(Web interface edit records)
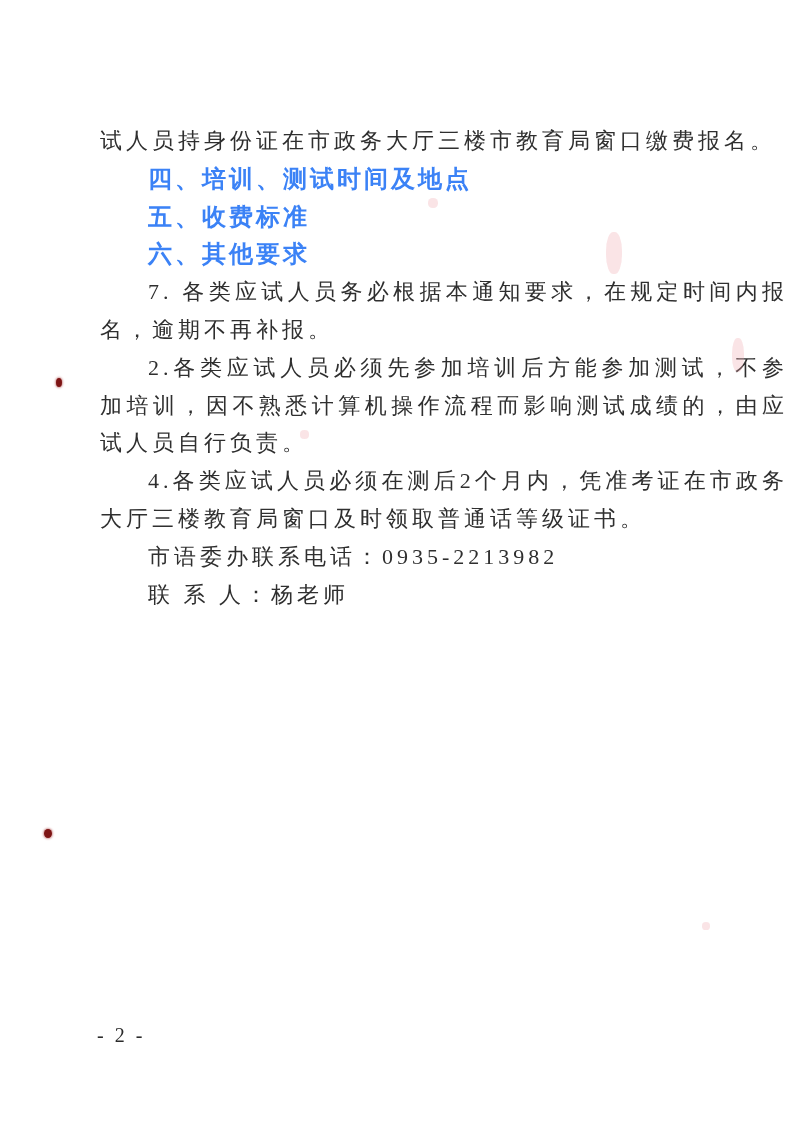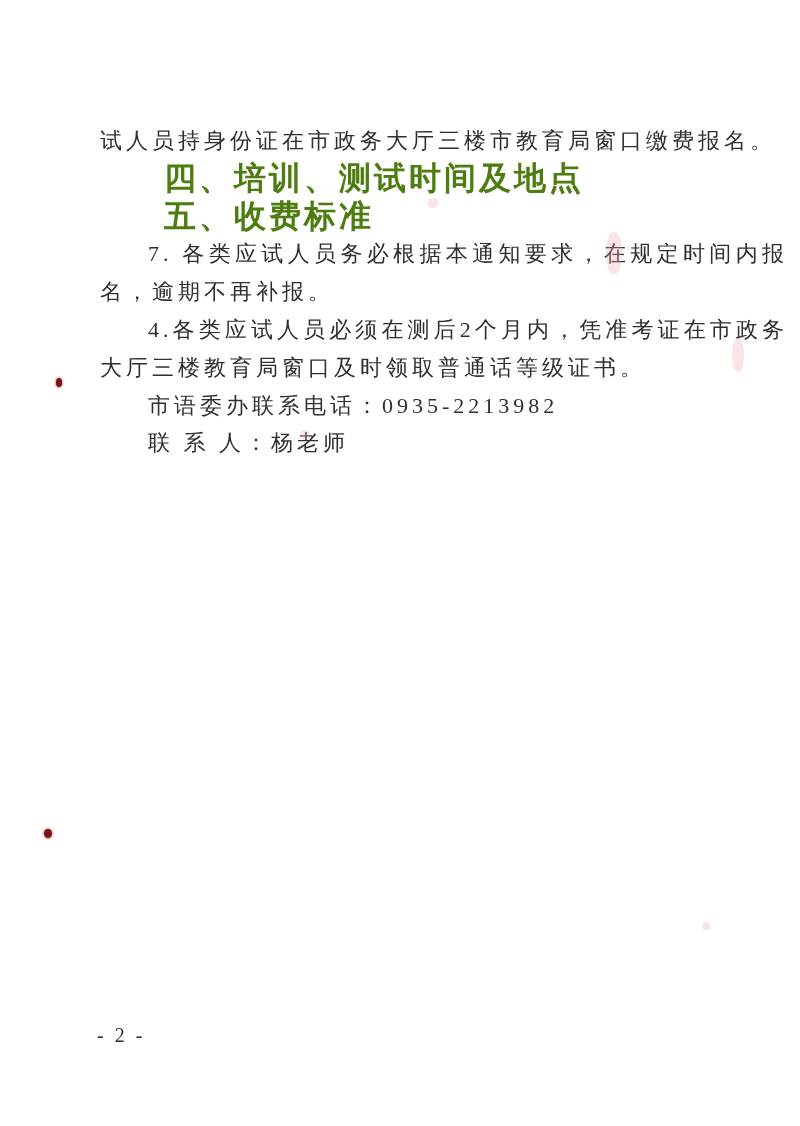--- a/index.html
+++ b/index.html
@@ -34,9 +34,9 @@
     margin: 0;
     font-family: "Liberation Sans", "DejaVu Sans", sans-serif;
     font-weight: bold;
-    font-size: 32px;
+    font-size: 24px;
     line-height: 37.8px;
-    color: #4d7c0f;
+    color: #3b82f6;
     letter-spacing: 3px;
     text-indent: 2em;
   }

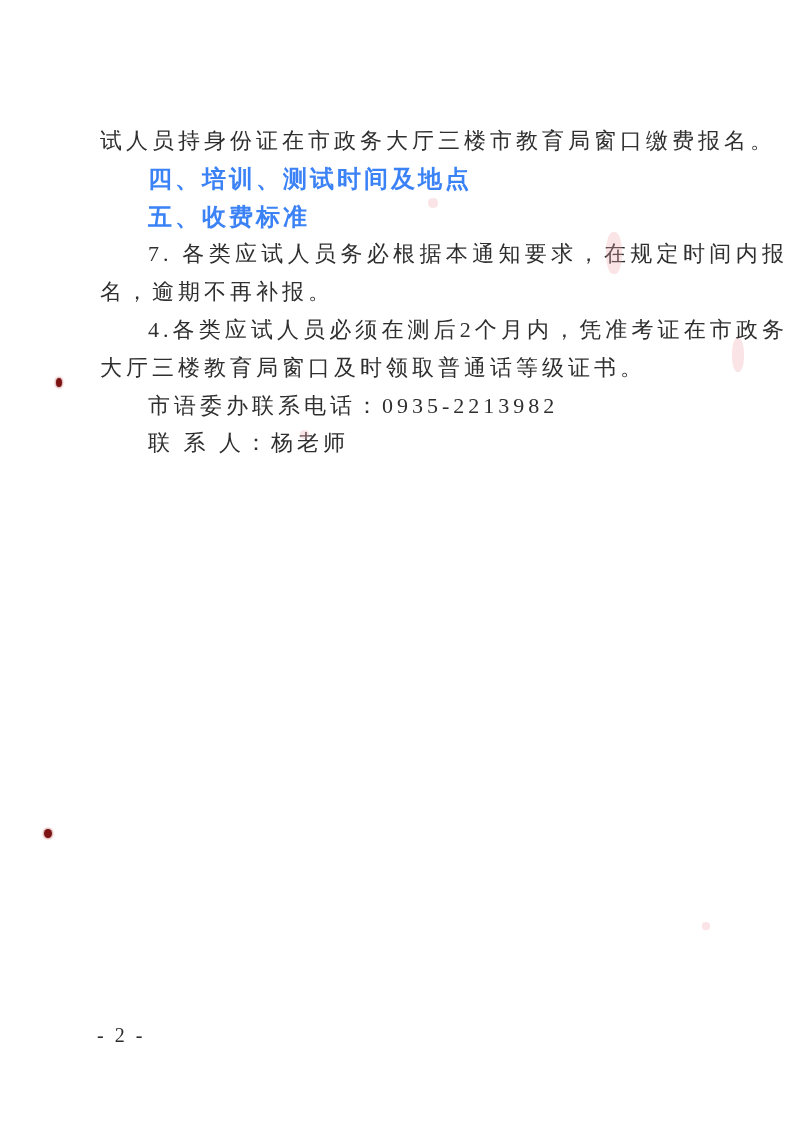--- a/index.html
+++ b/index.html
@@ -81,6 +81,7 @@
 
     <h2>五、收费标准</h2>
 
+    <h2>六、其他要求</h2>
     <p>7. 各类应试人员务必根据本通知要求，在规定时间内报名，逾期不再补报。</p>
     <p>4.各类应试人员必须在测后2个月内，凭准考证在市政务大厅三楼教育局窗口及时领取普通话等级证书。</p>
 

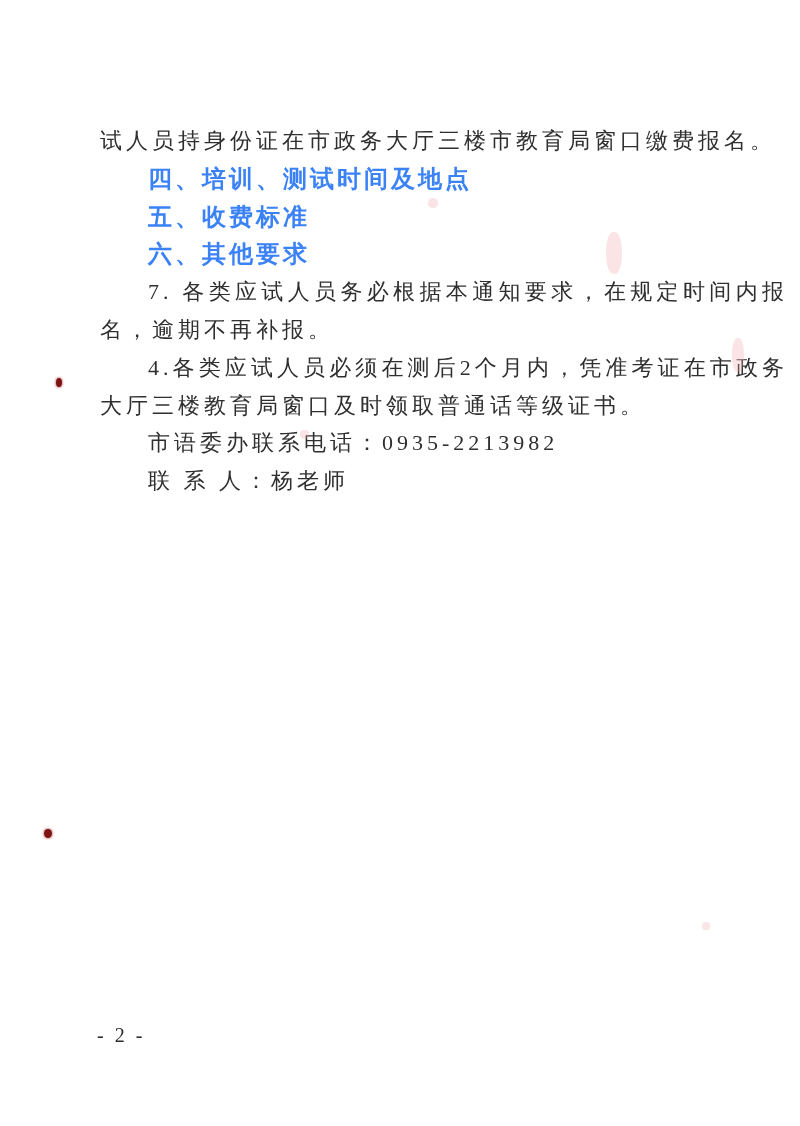--- a/index.html
+++ b/index.html
@@ -83,6 +83,7 @@
 
     <h2>六、其他要求</h2>
     <p>7. 各类应试人员务必根据本通知要求，在规定时间内报名，逾期不再补报。</p>
+    <p>2.各类应试人员必须先参加培训后方能参加测试，不参加培训，因不熟悉计算机操作流程而影响测试成绩的，由应试人员自行负责。</p>
     <p>4.各类应试人员必须在测后2个月内，凭准考证在市政务大厅三楼教育局窗口及时领取普通话等级证书。</p>
 
     <p class="contact">市语委办联系电话：0935-2213982</p>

* [Work item]: Each record above must be retyped exactly. Omit the pictures.

* [Your solution]:
--- a/index.html
+++ b/index.html
@@ -34,9 +34,9 @@
     margin: 0;
     font-family: "Liberation Sans", "DejaVu Sans", sans-serif;
     font-weight: bold;
-    font-size: 32px;
+    font-size: 24px;
     line-height: 37.8px;
-    color: #4d7c0f;
+    color: #3b82f6;
     letter-spacing: 3px;
     text-indent: 2em;
   }

--- a/index.html
+++ b/index.html
@@ -81,6 +81,7 @@
 
     <h2>五、收费标准</h2>
 
+    <h2>六、其他要求</h2>
     <p>7. 各类应试人员务必根据本通知要求，在规定时间内报名，逾期不再补报。</p>
     <p>4.各类应试人员必须在测后2个月内，凭准考证在市政务大厅三楼教育局窗口及时领取普通话等级证书。</p>
 

--- a/index.html
+++ b/index.html
@@ -83,6 +83,7 @@
 
     <h2>六、其他要求</h2>
     <p>7. 各类应试人员务必根据本通知要求，在规定时间内报名，逾期不再补报。</p>
+    <p>2.各类应试人员必须先参加培训后方能参加测试，不参加培训，因不熟悉计算机操作流程而影响测试成绩的，由应试人员自行负责。</p>
     <p>4.各类应试人员必须在测后2个月内，凭准考证在市政务大厅三楼教育局窗口及时领取普通话等级证书。</p>
 
     <p class="contact">市语委办联系电话：0935-2213982</p>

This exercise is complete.